If you look again, you’ll see that the least significant four bits are ALWAYS zero. They’re junk… unused return bits. If we were to just take the highlighted binary example of 0.0625 and put it through that formula, it wouldn’t work because the value is too big… it’s not 1, it’s 16! There are a couple of ways we can handle this. We could use math: take our variable and subtract 0xFFFF from it to eliminate the junk bits, however, I don’t think math is called for here, philosophically. We need to manipulate the bits to build a true value, rather than trying to derive a value from something already valid. That’s why I would prefer to do this mechanically, by shifting the bits, instead. When I come back to look at the code later, I’ll understand that there was something in the returned data that had to be changed, rather than thinking that something within the value had to be calculated. Since the left most four bits are junk, let’s shift our value over by four bits and then multiply it by 0.0625… and adding it to the whole number probably wouldn’t hurt either.

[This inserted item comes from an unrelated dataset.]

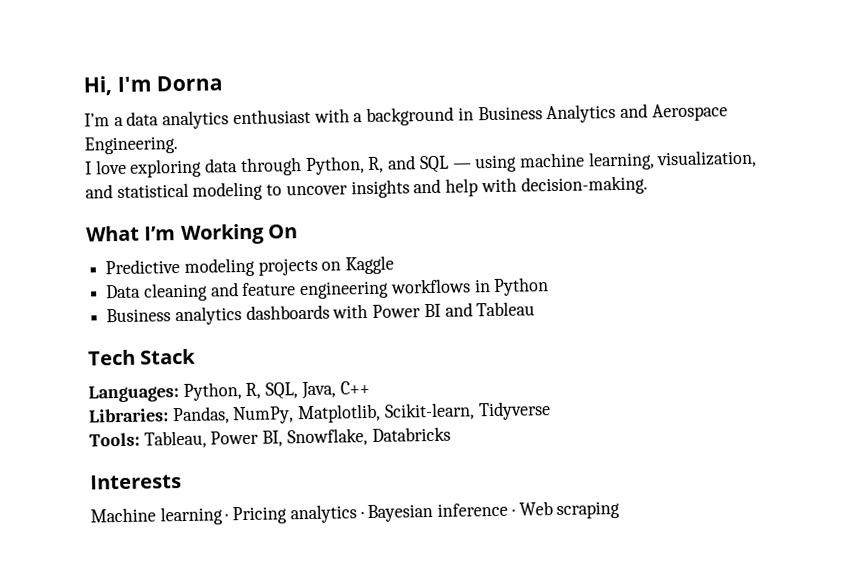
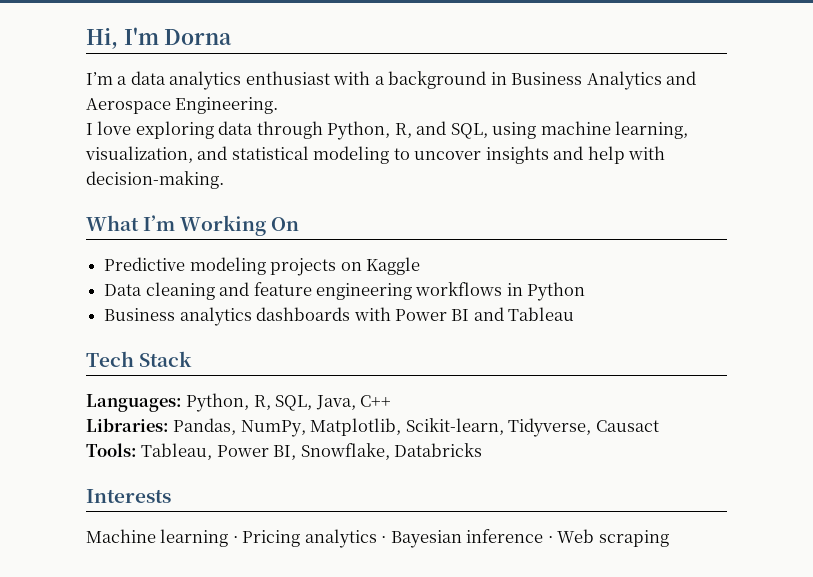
- I love exploring data through Python, R, and SQL — using machine learning, visualization, and statistical modeling to uncover insights and help with decision-making.
+ I love exploring data through Python, R, and SQL, using machine learning, visualization, and statistical modeling to uncover insights and help with decision-making.
- Libraries: Pandas, NumPy, Matplotlib, Scikit-learn, Tidyverse
+ Libraries: Pandas, NumPy, Matplotlib, Scikit-learn, Tidyverse, Causact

Now we have a fully valid Celsius value to use for our calculations!


Wrapping It All Up

Now we need to take our chunks of code and create a full sketch from them. Remembering some of our guidelines from the code structure module, we’ll need to make sure the following happen…

  • A title block
  • Include the Wire Library
  • Declare constants for things like the I2C address and register addresses
  • Call the Wire.begin() and the chip setup function within setup
  • Include copious serial debugging as necessary
  • Comment as necessary so you’ll understand how it works a year from now

I highly encourage you at this point to take your own knowledge and experience, the chunks of code above, and the datasheet, and build your own sketch. Once you’ve done that, come back and compare it against the completed tested sketch below to see where the differences lie. You won’t derive nearly as much value from simply copying and pasting the code below and uploading it. Try it yourself first!


Running the code below will return valid temperature readings from the AT30TS750A on your Education Shield. Remember, the temperature sensor is sitting right on top of the ATMEGA328P that is the brains of your Arduino, so it will probably read back a bit warmer than the ambient temperature of the room you’re sitting in. To test if the code is working, press your finger over this chip…

AT30TS750A

… and you should immediately see the temperature start to climb in the serial monitor. Blowing across the chip will bring the temperature down. Make sure to play with the resolution as well.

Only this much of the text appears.